INPUT MATERIAL:
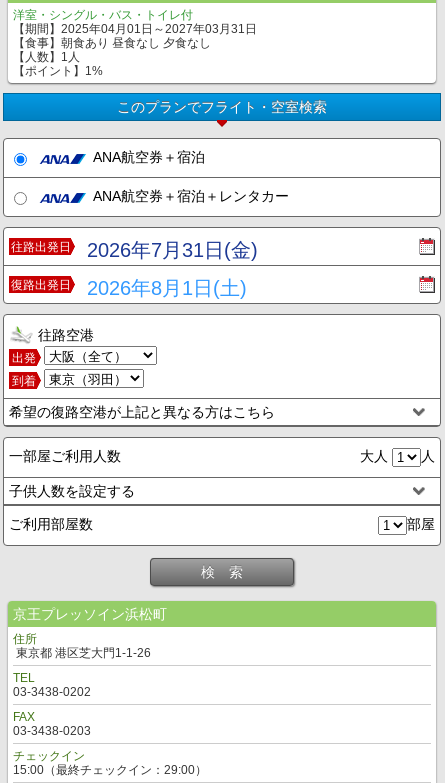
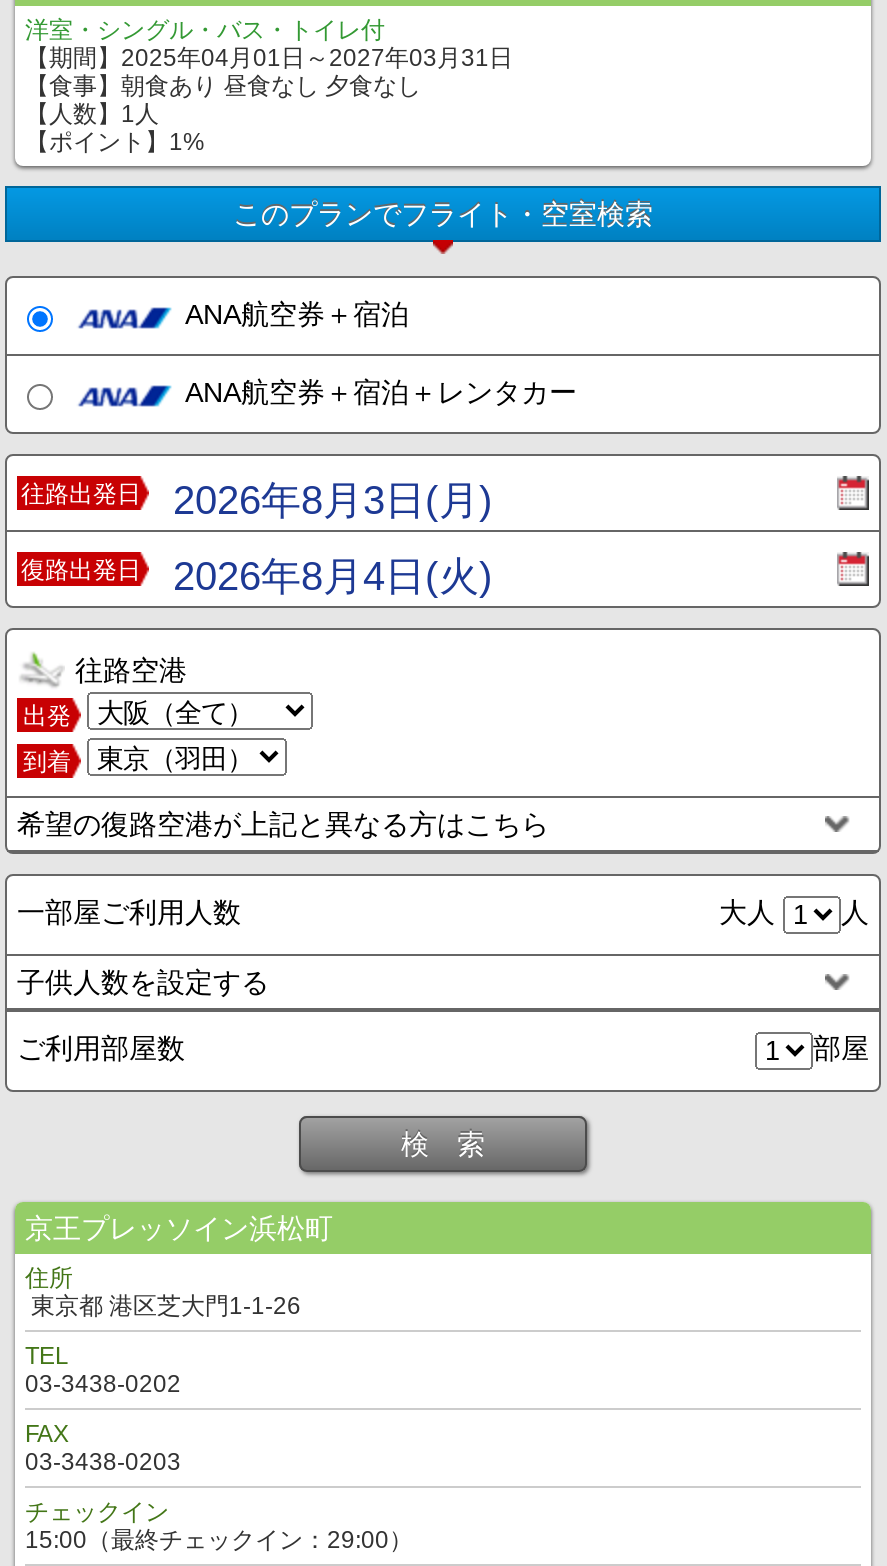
- 往路出発日 2026年7月31日(金)
+ 往路出発日 2026年8月3日(月)

- 復路出発日 2026年8月1日(土)
+ 復路出発日 2026年8月4日(火)
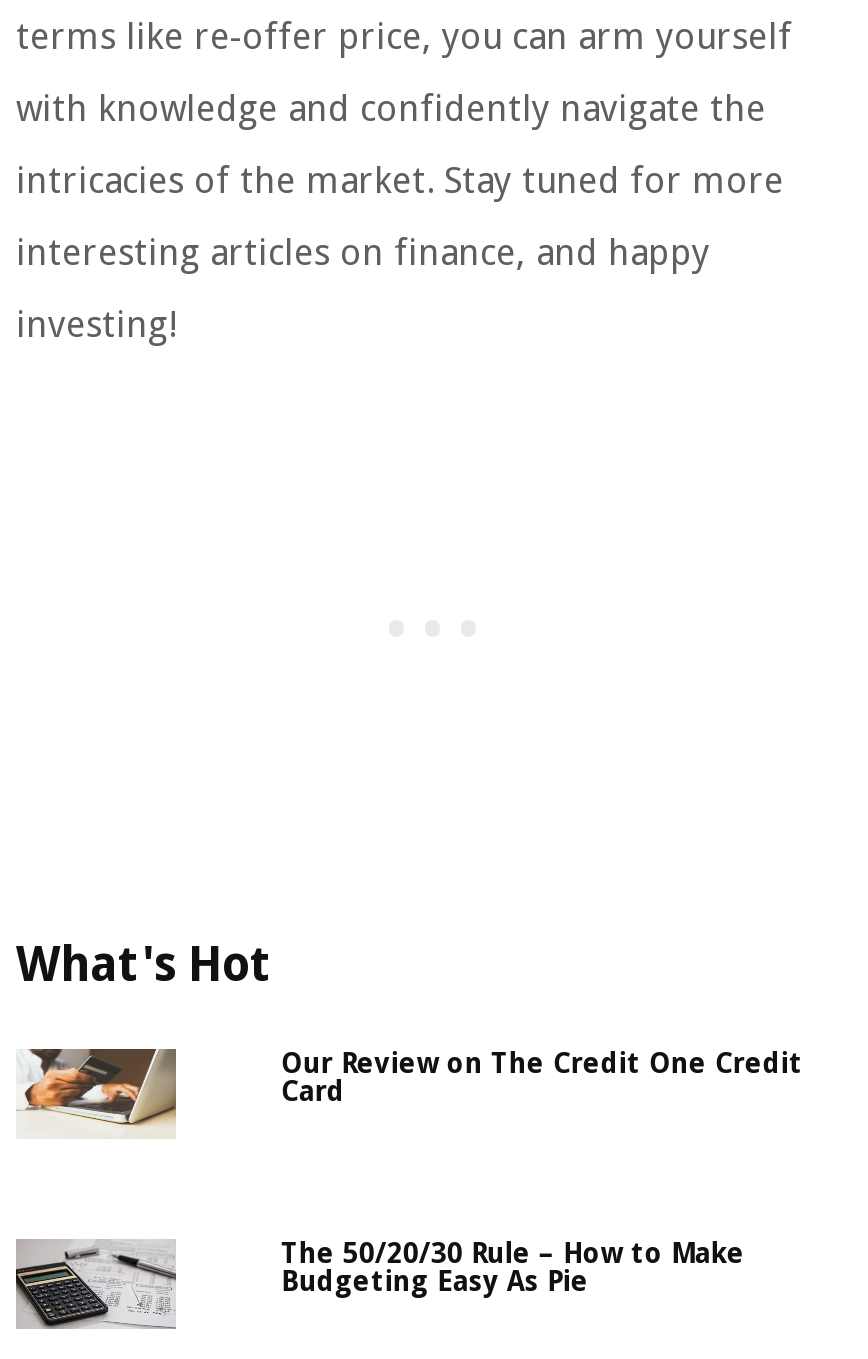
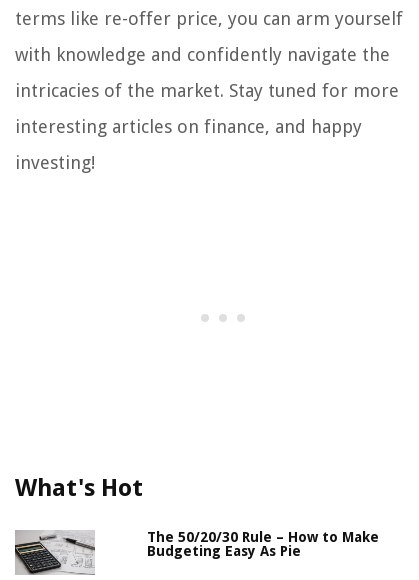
- [image]

- Our Review on The Credit One Credit
- Card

WHAT YOU HAVE TO DO:
A single figure is required: the number of lines in the data where the word "復路出発日" occurs.

RESPONSE TO THIS TASK:
2